**Material shown**
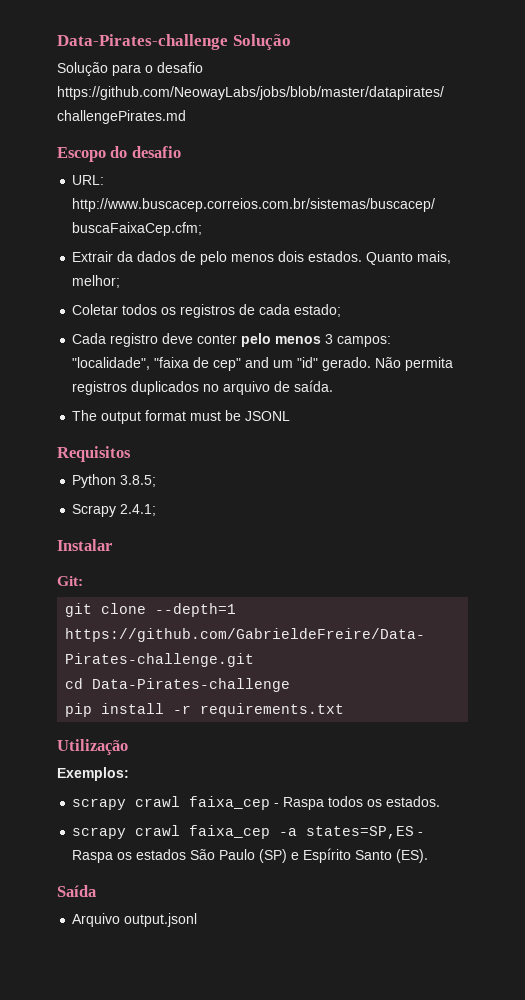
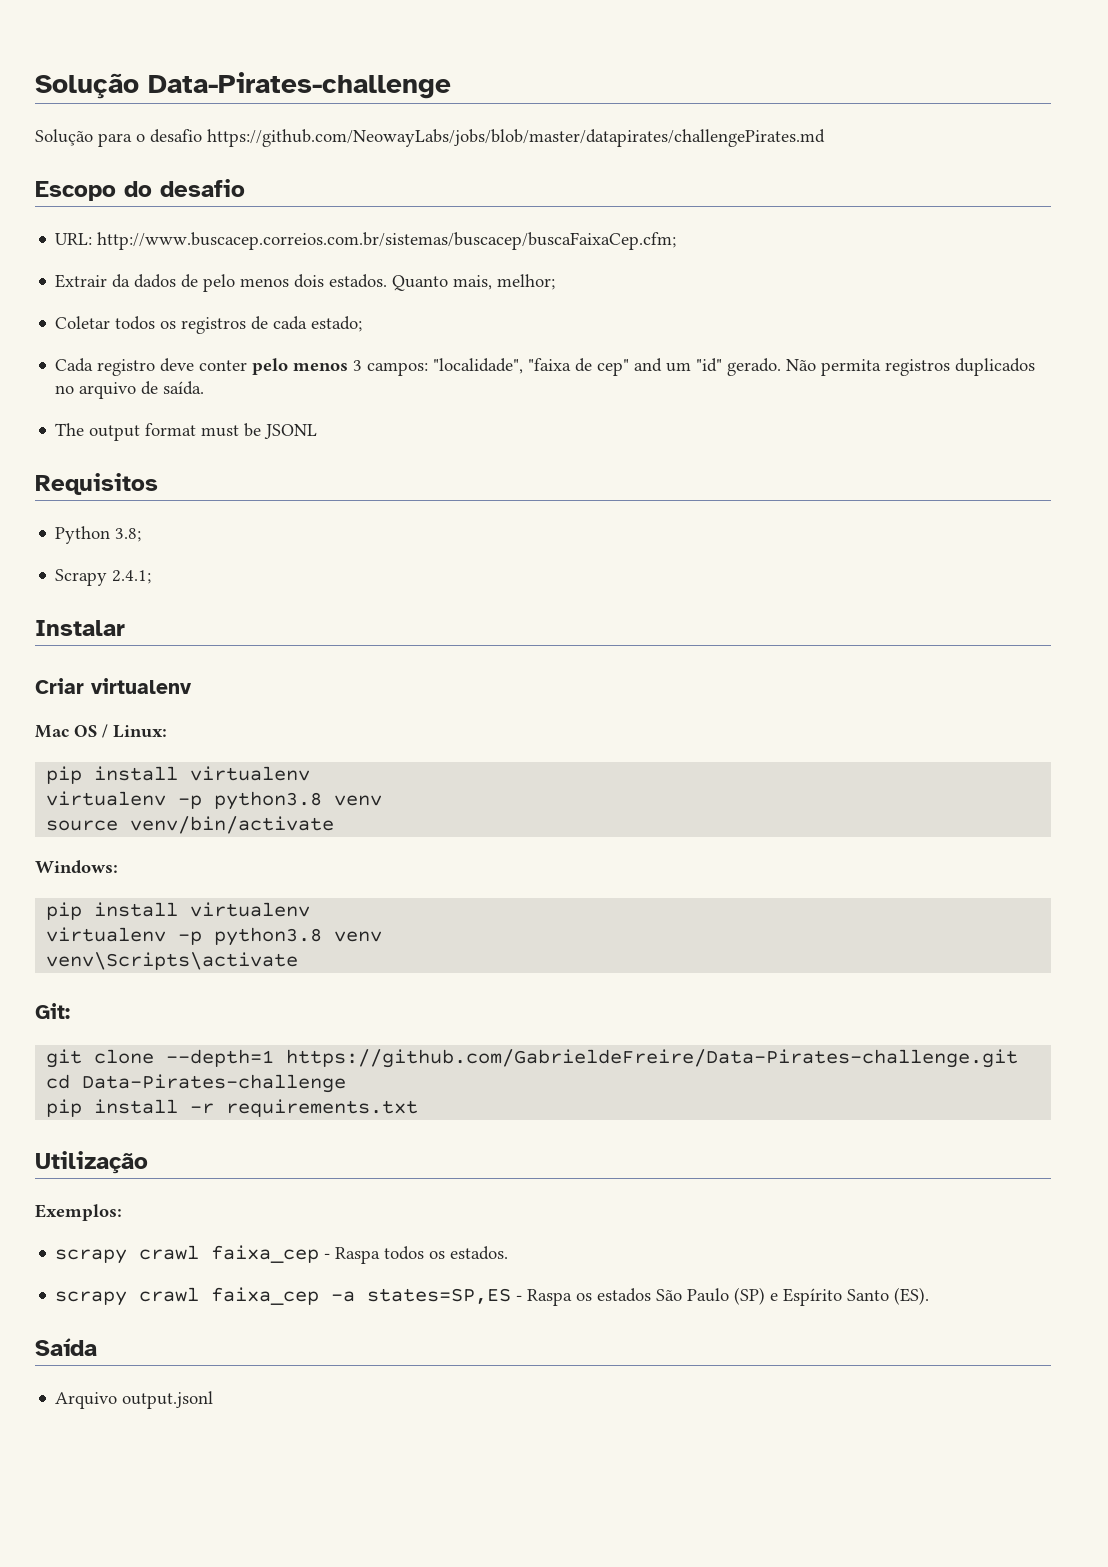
[57,34,291,50] Data-Pirates-challenge Solução -> [35,72,451,99] Solução Data-Pirates-challenge
[120,475,157,487] 3.8.5; -> [115,528,142,542] 3.8;
(112, 545) none -> [35,678,192,694] [35,724,167,738] [46,766,311,784] [46,791,383,810] [46,816,335,834] [35,860,118,874] [46,902,311,920] [46,927,383,946] [46,952,299,970] // Criar virtualenv // Mac OS / Linux: // pip install virtualenv // virtualenv -p python3.8 venv // source venv/bin/activate // Windows: // pip install virtualenv // virtualenv -p python3.8 venv // venv\Scripts\activate

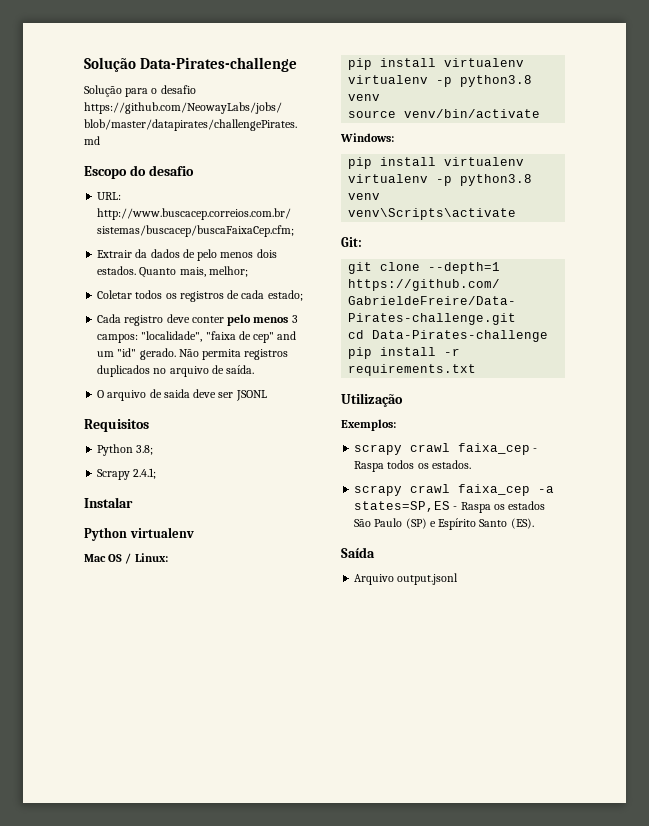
[55,423,262,441] The output format must be -> [97,389,234,401] O arquivo de saida deve ser
[35,678,84,694] Criar -> [84,527,127,541] Python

**To do**
Your reply must contain each entry exactly as written and no pictures.

**Response**
[57,34,291,50] Data-Pirates-challenge Solução -> [35,72,451,99] Solução Data-Pirates-challenge
[120,475,157,487] 3.8.5; -> [115,528,142,542] 3.8;
(112, 545) none -> [35,678,192,694] [35,724,167,738] [46,766,311,784] [46,791,383,810] [46,816,335,834] [35,860,118,874] [46,902,311,920] [46,927,383,946] [46,952,299,970] // Criar virtualenv // Mac OS / Linux: // pip install virtualenv // virtualenv -p python3.8 venv // source venv/bin/activate // Windows: // pip install virtualenv // virtualenv -p python3.8 venv // venv\Scripts\activate

[55,423,262,441] The output format must be -> [97,389,234,401] O arquivo de saida deve ser
[35,678,84,694] Criar -> [84,527,127,541] Python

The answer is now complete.